States and school districts that want to compete for money through the federal program, dubbed Race to the Top, cannot bar schools from linking test scores to teacher evaluation, as California now does. A new state law that would erase that rule and allow California to compete for the new stimulus dollars is awaiting Gov. Schwarzenegger’s signature.
Teachers unions are wary of the change, saying it could pave the way for merit pay or other ways of using test scores to reward or punish teachers. Barrera, who was backed by the union during his campaign for school board, has said that research doesn’t support linking evaluations to test scores.

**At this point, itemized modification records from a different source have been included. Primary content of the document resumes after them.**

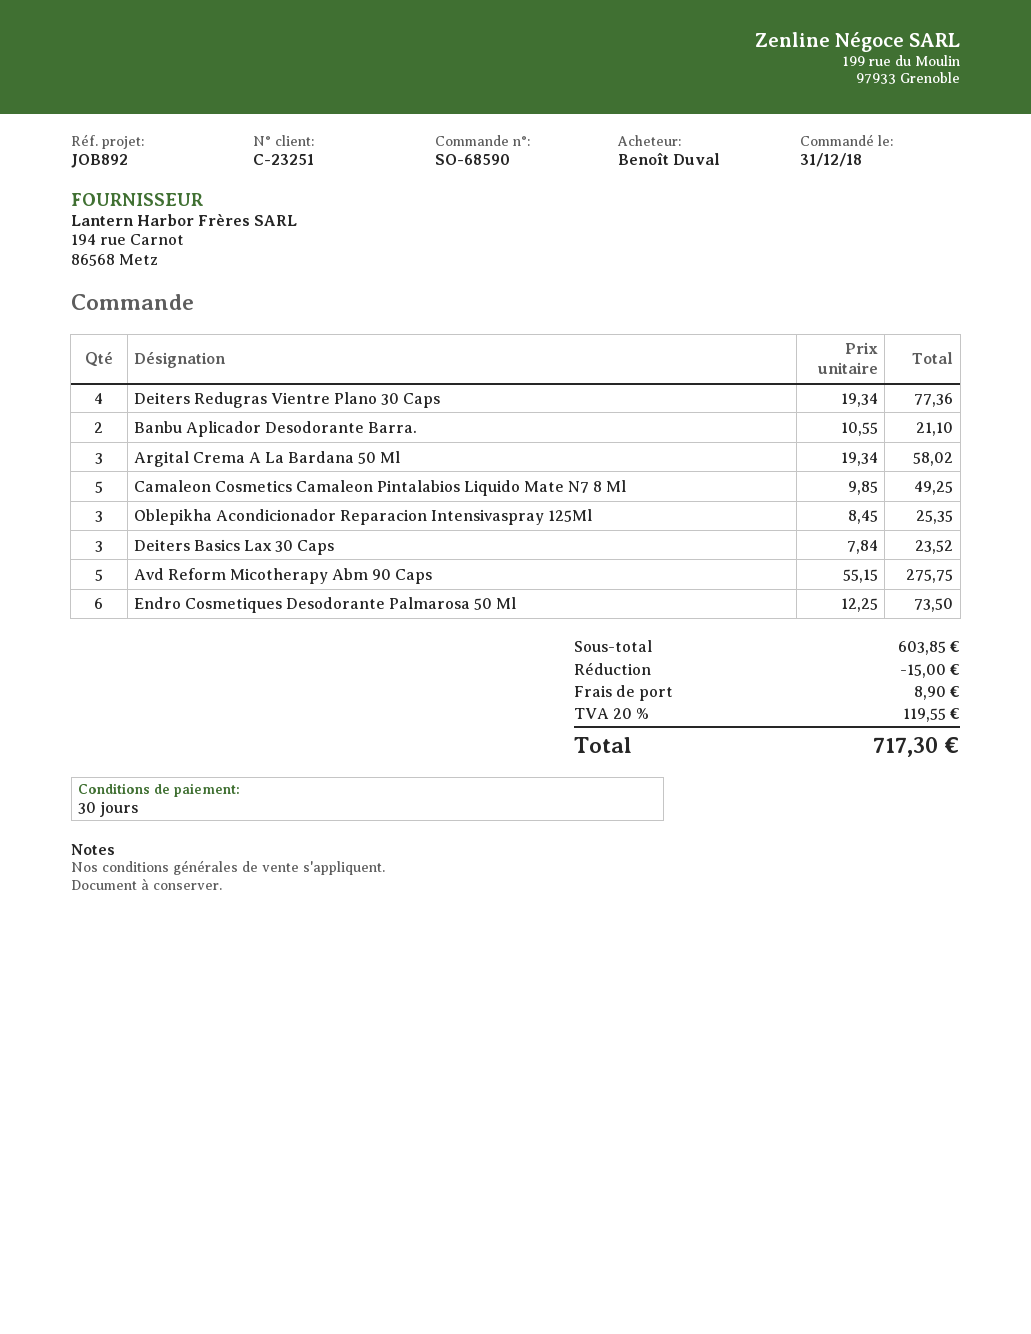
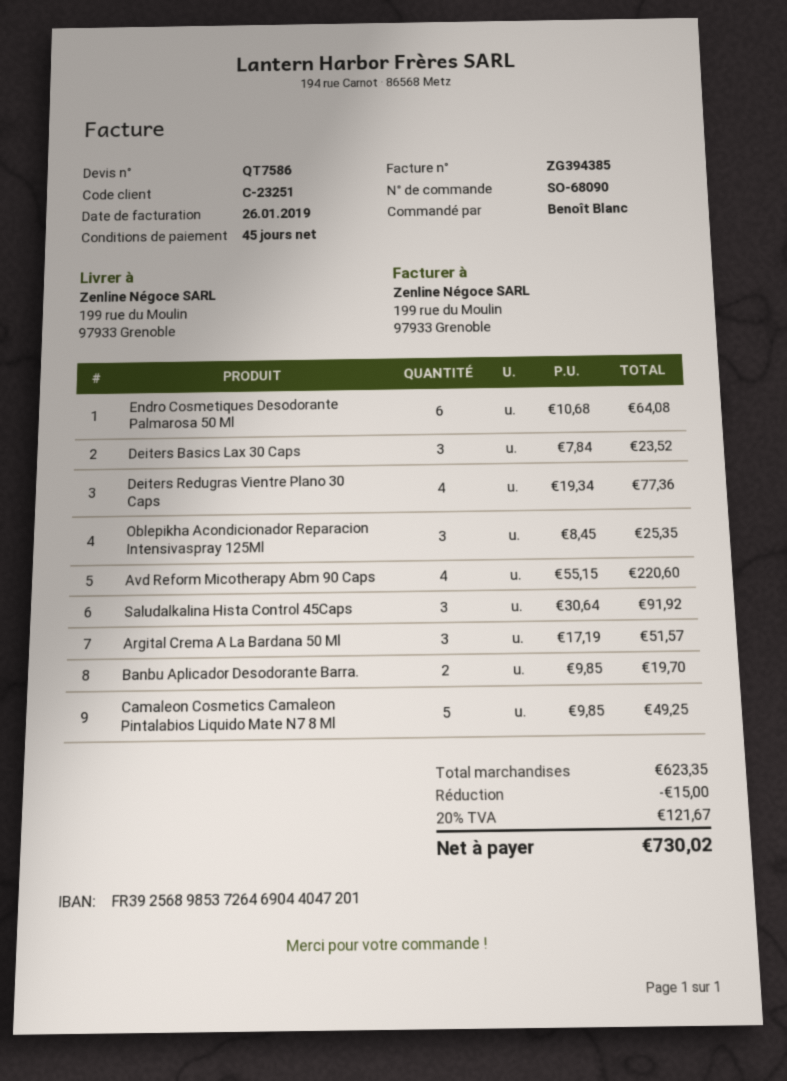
order number: SO-68590 -> SO-68090
payment terms: 30 days -> 45 days
ordered by: Benoît Duval -> Benoît Blanc
Banbu Aplicador Desodorante Barra.: 2 x 10.55 = 21.10 -> 2 x 9.85 = 19.70
Argital Crema A La Bardana 50 Ml: 3 x 19.34 = 58.02 -> 3 x 17.19 = 51.57
Avd Reform Micotherapy Abm 90 Caps: 5 x 55.15 = 275.75 -> 4 x 55.15 = 220.60
Endro Cosmetiques Desodorante Palmarosa 50 Ml: 6 x 12.25 = 73.50 -> 6 x 10.68 = 64.08
Saludalkalina Hista Control 45Caps: none -> 3 x 30.64 = 91.92
subtotal: 603.85 -> 623.35
shipping: 8.90 -> none
tax: 20% = 119.55 -> 20% = 121.67
total: 717.30 -> 730.02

Jackson and Barrera sent a letter to State Senator Gloria Romero, who held a recent hearing on whether San Diego was ready for Race to the Top, in which they contend that the stimulus money “force(s) a ‘one size fits all’ strategy across all schools and districts.” The board members argue that San Diego Unified is already doing innovative things, such as:
- Picking principals using the Haberman interviews, a process introduced by outgoing Superintendent Terry Grier.
- Keeping classes small using the first batch of stimulus dollars.

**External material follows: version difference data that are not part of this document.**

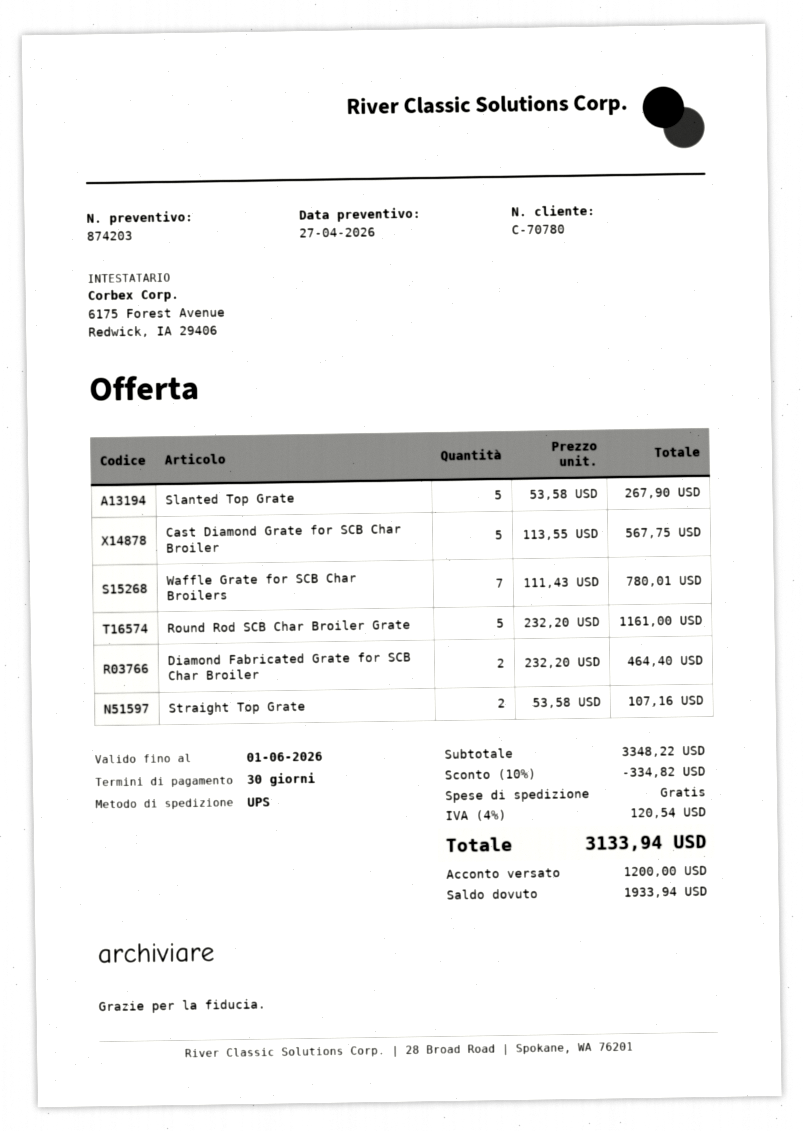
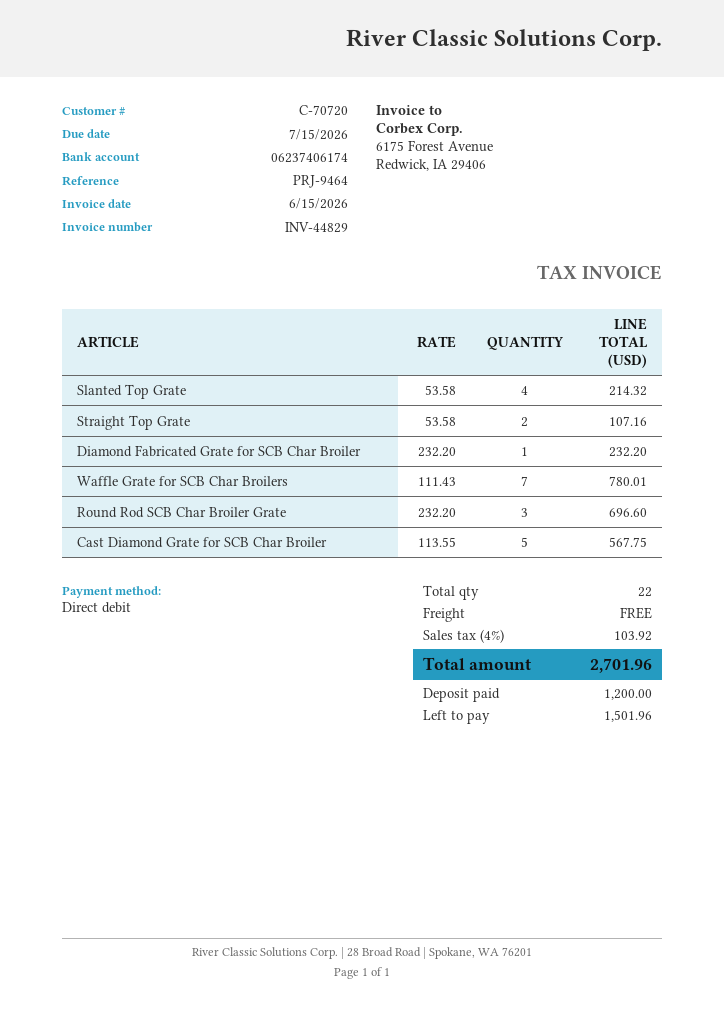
customer number: C-70780 -> C-70720
Slanted Top Grate: 5 x 53.58 = 267.90 -> 4 x 53.58 = 214.32
Round Rod SCB Char Broiler Grate: 5 x 232.20 = 1161.00 -> 3 x 232.20 = 696.60
Diamond Fabricated Grate for SCB Char Broiler: 2 x 232.20 = 464.40 -> 1 x 232.20 = 232.20
discount: 10% = 334.82 -> none
tax: 4% = 120.54 -> 4% = 103.92
total: 3133.94 -> 2701.96
balance: 1933.94 -> 1501.96

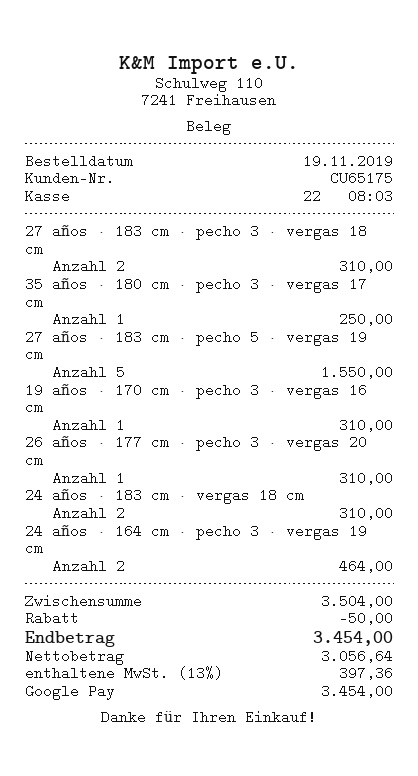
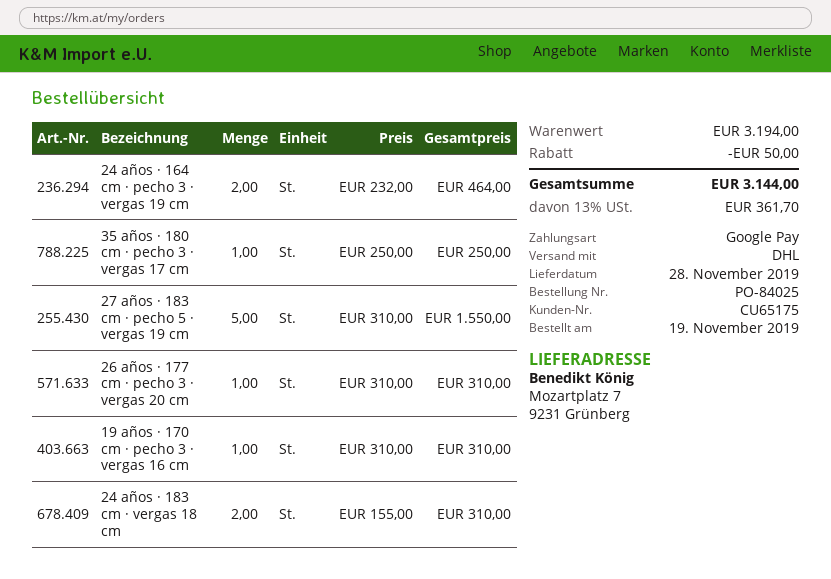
27 años · 183 cm · pecho 3 · vergas 18 cm: 2 for 310.00 -> none
subtotal: 3504.00 -> 3194.00
tax: 13% = 397.36 -> 13% = 361.70
total: 3454.00 -> 3144.00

- A new biliteracy program.
- Trying to stop the over identification of African American and English learning students in special education.

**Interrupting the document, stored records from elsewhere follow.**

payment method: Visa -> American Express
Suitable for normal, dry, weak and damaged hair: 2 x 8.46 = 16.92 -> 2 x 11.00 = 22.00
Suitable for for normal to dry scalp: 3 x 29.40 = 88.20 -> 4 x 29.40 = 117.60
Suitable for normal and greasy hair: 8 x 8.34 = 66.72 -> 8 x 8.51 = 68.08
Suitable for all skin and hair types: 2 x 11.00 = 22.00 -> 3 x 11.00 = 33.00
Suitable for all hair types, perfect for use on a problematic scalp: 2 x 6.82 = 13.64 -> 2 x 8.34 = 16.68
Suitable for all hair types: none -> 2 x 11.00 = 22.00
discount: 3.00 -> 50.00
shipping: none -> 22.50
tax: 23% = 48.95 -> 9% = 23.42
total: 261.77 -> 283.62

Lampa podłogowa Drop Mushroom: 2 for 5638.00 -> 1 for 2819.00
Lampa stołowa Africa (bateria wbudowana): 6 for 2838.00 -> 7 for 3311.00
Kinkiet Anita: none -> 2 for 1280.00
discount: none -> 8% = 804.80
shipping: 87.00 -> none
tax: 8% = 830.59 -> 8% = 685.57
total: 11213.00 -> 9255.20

- Classroom technology made possible by the facilities bond, Proposition S.
- New programs to support disadvantaged families, such as helping families apply for food stamps and breakfast in the classroom.
Jackson and Barrera hinted that their aversion to linking test scores to teacher evaluation shouldn’t prevent the school district from getting the stimulus money. “[L]et’s not let this opportunity get bogged down by ideological and political debates over top down strategies that are not supported by research or by local communities,” they wrote. You can read the full letter here.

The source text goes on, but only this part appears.